After her mother’s suicide when she was a child, Louisa’s life took an even darker turn. But meeting James changed everything. She can trust him to protect her, and to never leave her. Even if deep down, she worries that she has never told him the full truth about her past, or the truth about their baby.

But someone knows all her secrets – and that person is watching and waiting, with a twisted game that will try to take everything Louisa holds dear. 

Published 9th March 2018 by HQ Digital UK  

After finishing Gemma Metcalfe’s second novel I am kicking myself severely. Why? Because after really liking the sound of her debut, Trust Me, last year, I bought it and never got around to reading it. What an idiot! If it’s anything like this emotionally taught, intensely gripping rollercoaster, then boy, am I in for another treat! Everything about this book was right up my street.

What should be the happiest time of Louisa’s life quickly turns into a living nightmare. Following the birth of her son, Louisa becomes convinced that someone is determined to steal him away. But with a traumatic past, Louisa seems to be on the brink of a breakdown and as her paranoia confuses the past and present, she’s loosing grip on reality.  Is she really in danger? Or is the real danger all in Louisa’s increasingly fragile mental state.

Louisa is written fantastically as an unreliable narrator. Using flashbacks to her traumatic childhood, Gemma Metcalfe gets the balance of creating both empathy and doubt just right, which had me rooting for Louisa while simultaneously feeling uneasy that maybe something wasn’t quite right.

There’s some difficult topics covered in this book including suicide, abuse, infertality and mental ill health and I thought they were written sensitively. The author’s understanding and compassion of how all of these distressing and traumatic experiences affect mental health stands out in this book. I also liked how she drew attention to the preconceptions and assumptions made of people who have suffered mental health difficulties in the past, meaning Louisa is left struggling to make herself believed.
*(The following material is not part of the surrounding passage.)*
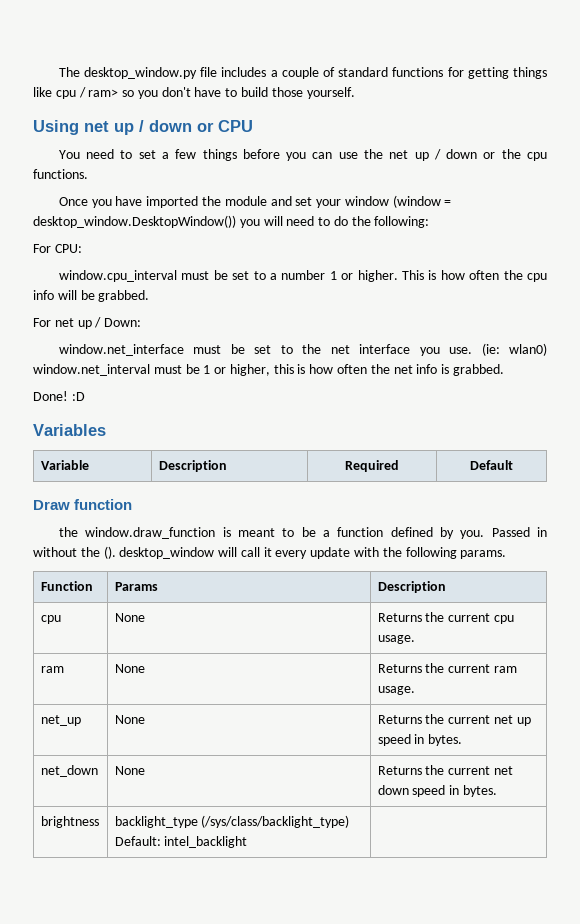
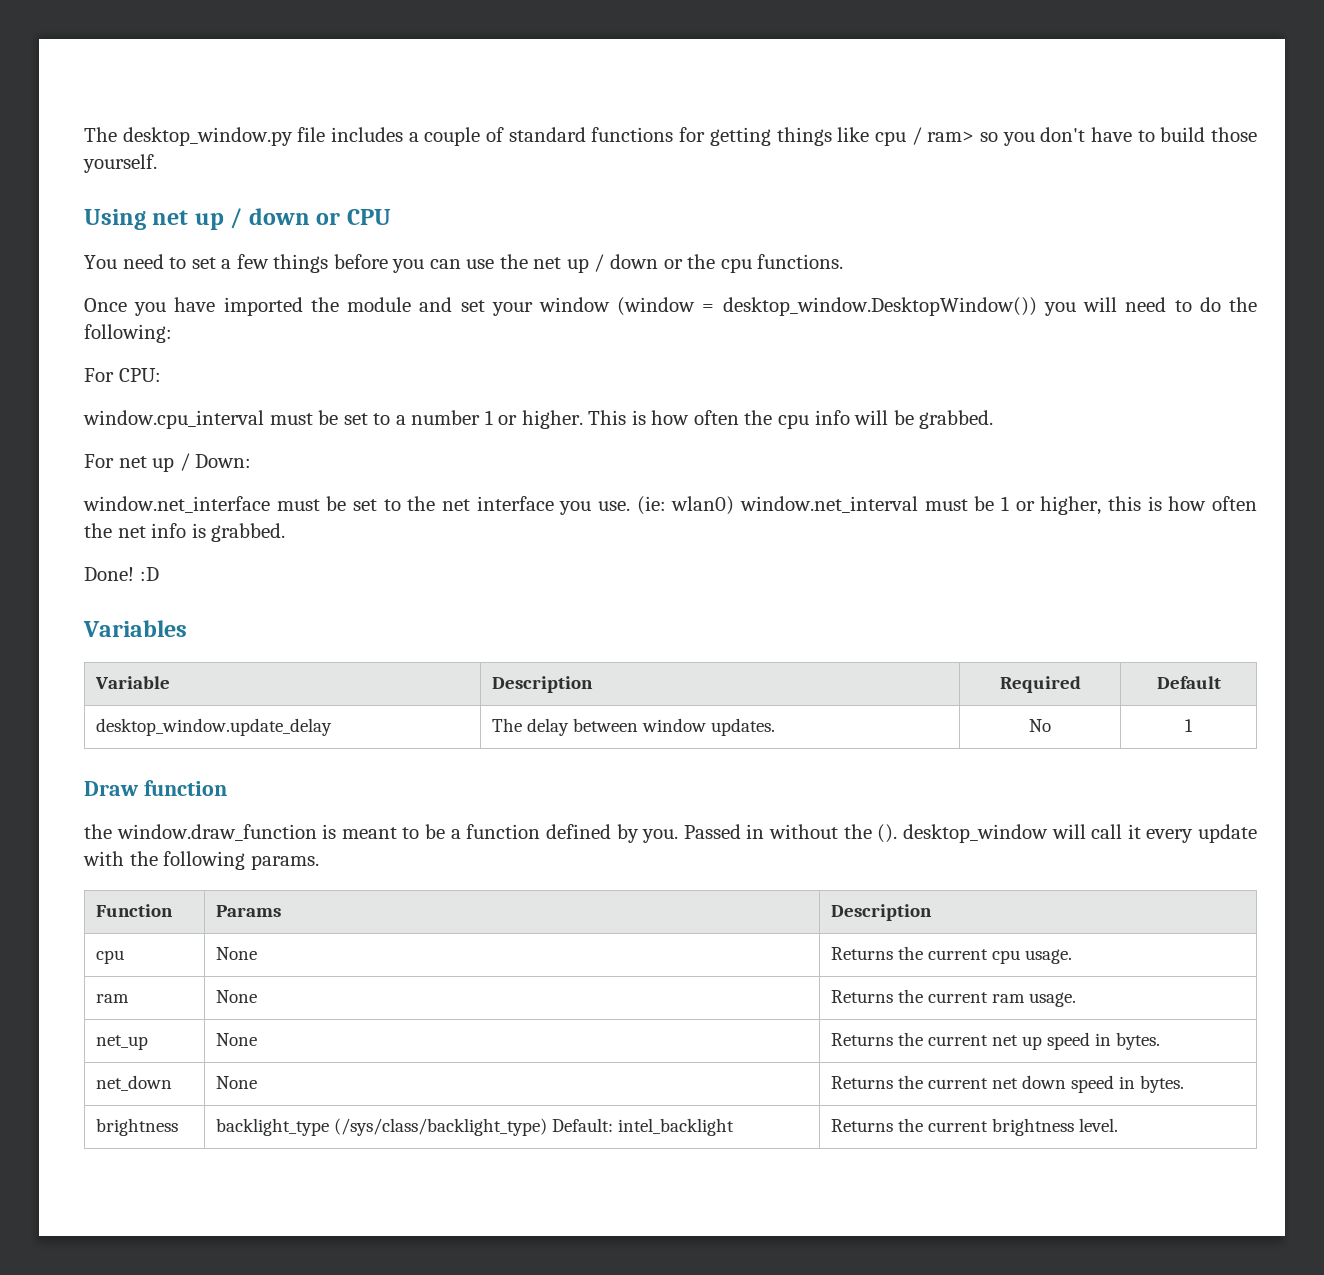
+ desktop_window.update_delay | The delay between window updates. | No | 1
- brightness | backlight_type (/sys/class/backlight_type) Default: intel_backlight |
+ brightness | backlight_type (/sys/class/backlight_type) Default: intel_backlight | Returns the current brightness level.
A Mother’s Sacrifice is packed with twists and turns, they come one after the other and had me suspicious of every single character in the book. Right from the start I found myself hooked and flying through the pages. What I especially loved about this author’s writing was just how down to earth it is – the language, the character’s – as a northern lass myself, I just connected with it. It’s unfussy, gritty and bold but filled with compassion and heart. I raced through this book in a breathtakingly intense few hours and couldn’t put it down. Emotional, twisty,  and with a shocker of an ending I absolutely loved it!  Wholly recommended to it to fans of domestic psychological thrillers  – Gemma Metcalfe certainly holds her own against the top writers of this genre  and is an author to watch out for in the future!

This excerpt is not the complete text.